Justement. Reprenant les intuitions d’Ibn Khaldoun sur les cycles historiques, Turchin identifie des cycles d'instabilité de 50 ans basés sur trois facteurs : surproduction d'élites, paupérisation populaire et stress budgétaire : 1870, 1920, 1970, 2020.
En 2010, Turchin prédit ainsi une phase de bouleversements sociaux majeurs aux États-Unis se déclenchant vers 2020. Des événements récents comme l'assaut du Capitole – ou le second mandat de Donald Trump, avec son lot de bouleversements – ont pu être identifiés, rétrospectivement, comme des preuves de succès de son modèle.

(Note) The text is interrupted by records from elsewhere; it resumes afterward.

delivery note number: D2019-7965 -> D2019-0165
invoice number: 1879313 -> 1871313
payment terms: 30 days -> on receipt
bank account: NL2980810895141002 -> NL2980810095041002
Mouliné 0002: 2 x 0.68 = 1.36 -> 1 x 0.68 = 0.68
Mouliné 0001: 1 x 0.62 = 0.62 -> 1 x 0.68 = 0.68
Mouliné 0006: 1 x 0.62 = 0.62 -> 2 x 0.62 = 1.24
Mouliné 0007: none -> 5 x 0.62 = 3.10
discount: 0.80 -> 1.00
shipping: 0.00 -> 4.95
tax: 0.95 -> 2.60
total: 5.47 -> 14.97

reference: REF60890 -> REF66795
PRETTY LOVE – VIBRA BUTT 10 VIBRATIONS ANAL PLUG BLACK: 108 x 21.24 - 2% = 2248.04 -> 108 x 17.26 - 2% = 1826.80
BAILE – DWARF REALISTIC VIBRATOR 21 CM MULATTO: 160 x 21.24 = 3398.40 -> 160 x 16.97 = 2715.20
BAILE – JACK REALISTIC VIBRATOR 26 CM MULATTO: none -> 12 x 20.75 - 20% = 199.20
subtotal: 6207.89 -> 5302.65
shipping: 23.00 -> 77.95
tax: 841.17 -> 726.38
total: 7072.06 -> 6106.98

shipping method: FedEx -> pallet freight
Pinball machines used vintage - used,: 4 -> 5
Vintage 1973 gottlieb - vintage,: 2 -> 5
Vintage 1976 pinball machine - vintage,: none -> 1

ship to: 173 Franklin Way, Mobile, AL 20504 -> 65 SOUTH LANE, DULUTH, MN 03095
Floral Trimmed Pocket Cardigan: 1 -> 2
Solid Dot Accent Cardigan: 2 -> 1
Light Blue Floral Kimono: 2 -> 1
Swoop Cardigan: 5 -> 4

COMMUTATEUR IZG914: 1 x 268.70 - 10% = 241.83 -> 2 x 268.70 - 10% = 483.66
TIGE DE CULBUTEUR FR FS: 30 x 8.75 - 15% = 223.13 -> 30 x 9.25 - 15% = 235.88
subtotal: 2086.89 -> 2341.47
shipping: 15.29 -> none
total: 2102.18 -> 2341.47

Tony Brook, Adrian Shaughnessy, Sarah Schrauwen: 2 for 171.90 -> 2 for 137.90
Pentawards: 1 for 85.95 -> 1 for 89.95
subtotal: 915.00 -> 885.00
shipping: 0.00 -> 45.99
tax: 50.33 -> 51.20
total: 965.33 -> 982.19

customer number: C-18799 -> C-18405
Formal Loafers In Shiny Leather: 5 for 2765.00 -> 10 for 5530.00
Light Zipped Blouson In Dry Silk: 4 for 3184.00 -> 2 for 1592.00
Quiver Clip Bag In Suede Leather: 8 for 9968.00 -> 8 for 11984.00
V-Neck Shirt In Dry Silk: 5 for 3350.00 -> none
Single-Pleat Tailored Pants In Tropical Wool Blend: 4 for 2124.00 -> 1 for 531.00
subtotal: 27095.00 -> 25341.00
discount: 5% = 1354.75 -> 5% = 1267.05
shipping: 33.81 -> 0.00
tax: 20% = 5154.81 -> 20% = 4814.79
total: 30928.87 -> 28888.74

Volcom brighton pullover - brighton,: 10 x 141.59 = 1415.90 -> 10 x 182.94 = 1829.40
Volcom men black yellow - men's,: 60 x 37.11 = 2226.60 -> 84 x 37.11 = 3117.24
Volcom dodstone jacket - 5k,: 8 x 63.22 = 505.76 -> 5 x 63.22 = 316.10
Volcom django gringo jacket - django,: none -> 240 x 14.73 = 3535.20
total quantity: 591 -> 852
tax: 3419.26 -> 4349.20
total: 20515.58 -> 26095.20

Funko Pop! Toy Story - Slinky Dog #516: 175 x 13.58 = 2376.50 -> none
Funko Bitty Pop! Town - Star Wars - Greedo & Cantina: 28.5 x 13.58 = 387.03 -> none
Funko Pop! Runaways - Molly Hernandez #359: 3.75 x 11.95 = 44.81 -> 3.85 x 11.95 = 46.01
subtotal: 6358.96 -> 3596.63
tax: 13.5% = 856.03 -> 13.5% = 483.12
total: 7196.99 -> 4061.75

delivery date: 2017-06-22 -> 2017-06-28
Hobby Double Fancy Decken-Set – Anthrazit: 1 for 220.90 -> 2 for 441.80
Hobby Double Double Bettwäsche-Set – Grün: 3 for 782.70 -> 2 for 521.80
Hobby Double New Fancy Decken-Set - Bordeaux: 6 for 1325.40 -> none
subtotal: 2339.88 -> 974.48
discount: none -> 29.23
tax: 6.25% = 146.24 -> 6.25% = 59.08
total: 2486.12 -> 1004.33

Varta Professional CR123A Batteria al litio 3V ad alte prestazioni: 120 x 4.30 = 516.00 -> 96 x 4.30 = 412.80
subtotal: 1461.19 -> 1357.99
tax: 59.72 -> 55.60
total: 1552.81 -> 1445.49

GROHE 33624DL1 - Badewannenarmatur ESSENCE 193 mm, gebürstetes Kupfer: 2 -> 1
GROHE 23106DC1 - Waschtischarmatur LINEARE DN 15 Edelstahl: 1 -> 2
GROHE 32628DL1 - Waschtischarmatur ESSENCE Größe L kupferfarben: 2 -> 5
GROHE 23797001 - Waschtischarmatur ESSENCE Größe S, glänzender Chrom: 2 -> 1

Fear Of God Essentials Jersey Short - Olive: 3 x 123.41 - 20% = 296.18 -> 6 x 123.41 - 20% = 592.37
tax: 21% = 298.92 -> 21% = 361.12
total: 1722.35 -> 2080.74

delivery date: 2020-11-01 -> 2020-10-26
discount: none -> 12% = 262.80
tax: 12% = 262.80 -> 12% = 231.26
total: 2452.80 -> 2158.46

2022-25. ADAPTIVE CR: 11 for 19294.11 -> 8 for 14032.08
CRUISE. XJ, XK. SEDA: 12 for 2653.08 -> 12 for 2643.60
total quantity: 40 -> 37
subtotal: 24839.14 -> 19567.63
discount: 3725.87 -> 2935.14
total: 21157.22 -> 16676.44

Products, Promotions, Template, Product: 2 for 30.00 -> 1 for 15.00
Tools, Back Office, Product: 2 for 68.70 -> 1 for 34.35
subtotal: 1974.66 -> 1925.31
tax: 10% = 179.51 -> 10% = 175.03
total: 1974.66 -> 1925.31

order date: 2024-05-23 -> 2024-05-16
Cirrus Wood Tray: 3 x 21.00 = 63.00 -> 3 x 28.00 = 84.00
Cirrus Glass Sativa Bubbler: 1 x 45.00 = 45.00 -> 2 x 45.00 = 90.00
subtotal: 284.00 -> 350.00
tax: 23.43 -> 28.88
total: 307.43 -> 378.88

A noter que dans le même esprit, l’économiste Thomas Piketty analyse le lien entre inégalités et crises systémiques avec son modèle r > g (rendement du capital supérieur à la croissance économique). Ses données montrent que lorsque le décile supérieur concentre plus de 50% des revenus, l'instabilité politique augmente de 73%.
Dans Capital in the Twenty-First Century, Piketty compile ainsi des séries de données historiques démontrant qu’après les années 1980, les taux de rendement du capital ont systématiquement dépassé la croissance économique, accentuant ainsi la concentration des revenus. Des recherches complémentaires menées par Saez et Zucman confirment, par l’analyse des déclarations fiscales et des distributions de revenus, que cette dynamique accrue favorise l’émergence de tensions sociales mesurables. Nous serions donc arrivés à un point de bascule aux Etats-Unis. On retrouve donc les conclusions de Turchin, par une approche économique plus orthodoxe cette-fois-ci.